6. The display device of claim 1, further comprising a first resistor connected between an output terminal and an inversion input terminal (−) of the operation amplifier, and a second resistor connected between the inversion input terminal (−) and a ground terminal of the operation amplifier.

7. The display device of claim 6, further comprising a controller controlling the first and second reference voltages output from the voltage distribution unit, and respectively transmitting controlled first and second reference voltages to the first and second output units, wherein the first common voltage is defined by:

VcomH=Va′ ^x(1+Rb/Ra)

where VcomH is the first common voltage, Va′ is the controlled first reference voltage, Rb is the second resistor, and Ra is the first resistor.

8. The display device of claim 6, wherein the first output unit receives the first reference voltage controlled by a controller, performs non-inversion amplification according to a ratio of the first and second resistors within a range of the first power source and a grounded second power source, and outputs the first common voltage.

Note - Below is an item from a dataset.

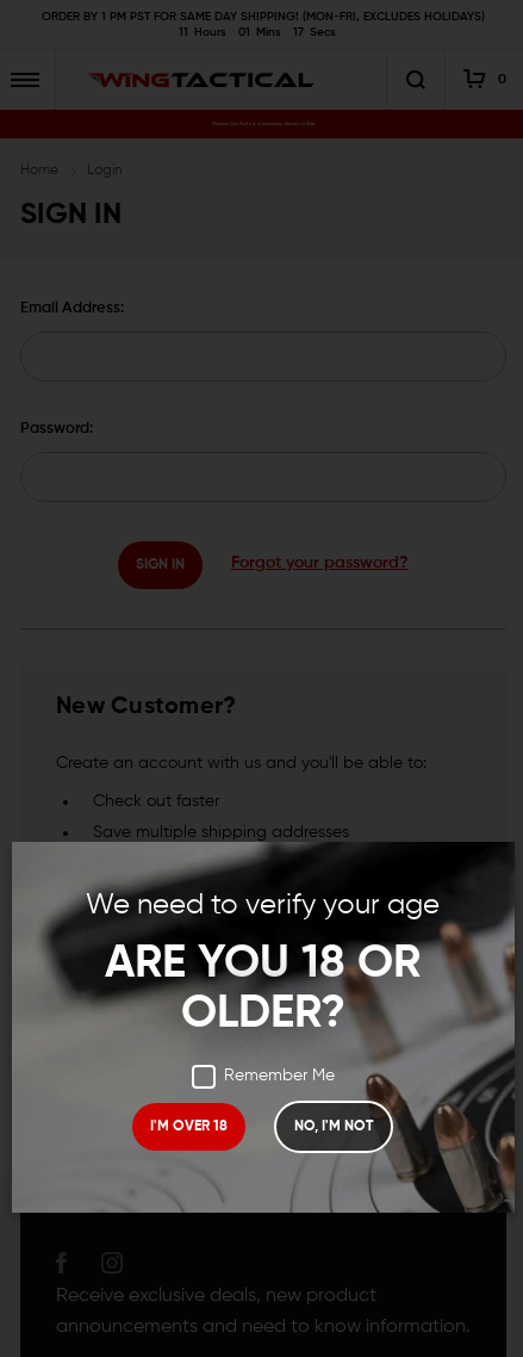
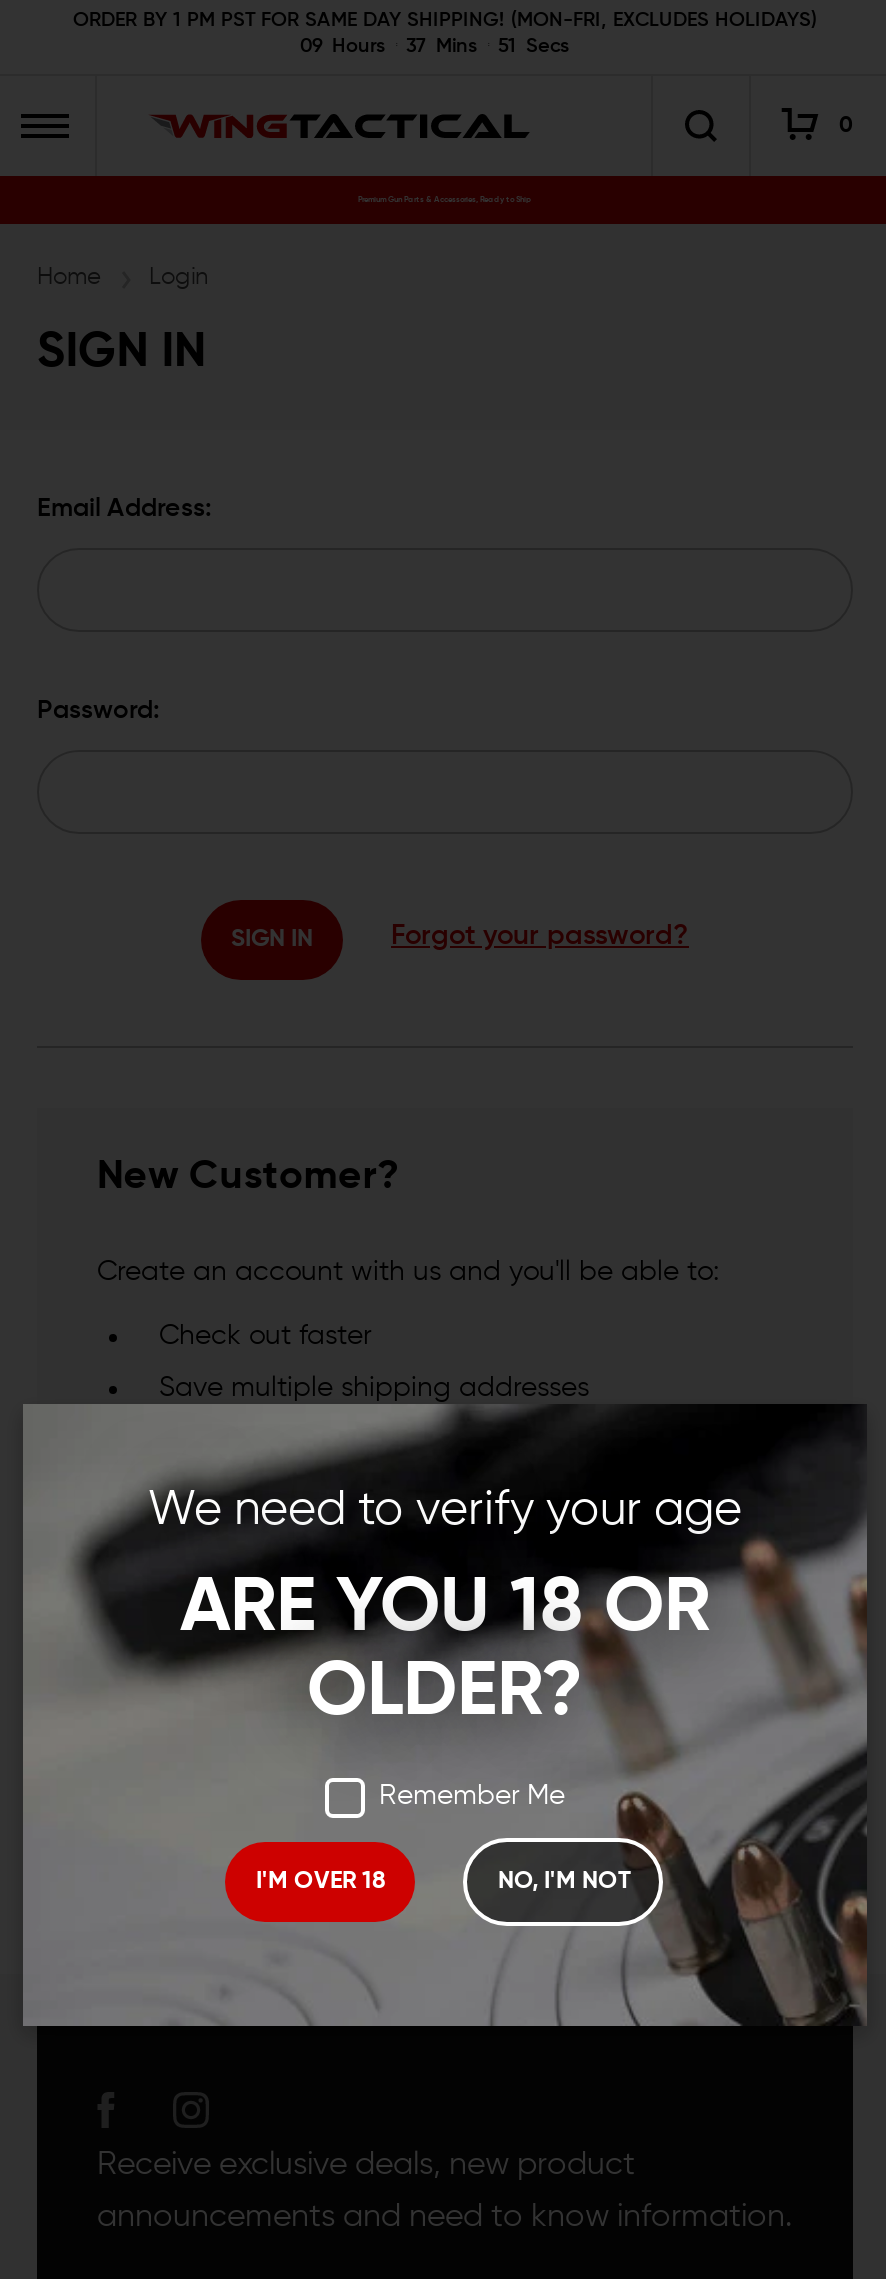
[179,26,226,38] 11 Hours -> [300,36,386,56] 09 Hours
[238,26,281,38] 01 Mins -> [406,36,478,56] 37 Mins
[293,26,336,38] 17 Secs -> [498,36,570,56] 51 Secs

9. The display device of claim 1, wherein the operation amplifier is connected to a second power source, and the second power source is grounded.

10. The display device of claim 1, wherein the second output unit comprises a voltage follower.

11. The display device of claim 10, wherein the voltage follower is connected to third and fourth power sources, the first voltage is applied to the third power source, and the fourth power source is grounded.

12. The display device of claim 1, wherein the voltage distribution unit comprises a resistor string comprising a plurality of resistors.

13. The display device of claim 1, further comprising a controller which controls the first and second reference voltages output from the voltage distribution unit, and respectively transmits controlled first and second reference voltages to the first and second output units.

14. The display device of claim 13, wherein the controller comprises a plurality of transmission gates.

15. The display device of claim 1, further comprising a filter unit connected to at least one of the first and second output units.

16. The display device of claim 1, wherein a frequency of the common voltage is greater than about 15 KHz.

17. The display device of claim 1, wherein the first common voltage is set to be within a range of about 8V to about 12V.

18. The display device of claim 1, wherein the driving voltage generator boosts, in a positive direction, the first voltage to generate the second voltage.

19. A method of substantially preventing driving noise of a display device, the method comprising:

applying a common voltage to a plurality of pixels, the common voltage being a periodic signal including a first common voltage and a second common voltage lower than the first common voltage, and having a frequency greater than about 15 KHz.

20. The method of claim 19, further comprising, prior to applying the common voltage to the plurality of pixels:

generating first and second voltages from a basic voltage received by a driving voltage generator, the second voltage boosted in a positive direction from the first voltage;

dividing the basic voltage and outputting first and second reference voltages from a voltage distribution unit;

amplifying the first reference voltage in a first output unit with an operation amplifier connected to a first power source, the second voltage applied to the first power source;

outputting the first common voltage from the first output unit; and

outputting the second common voltage based on the second reference voltage from a second output unit.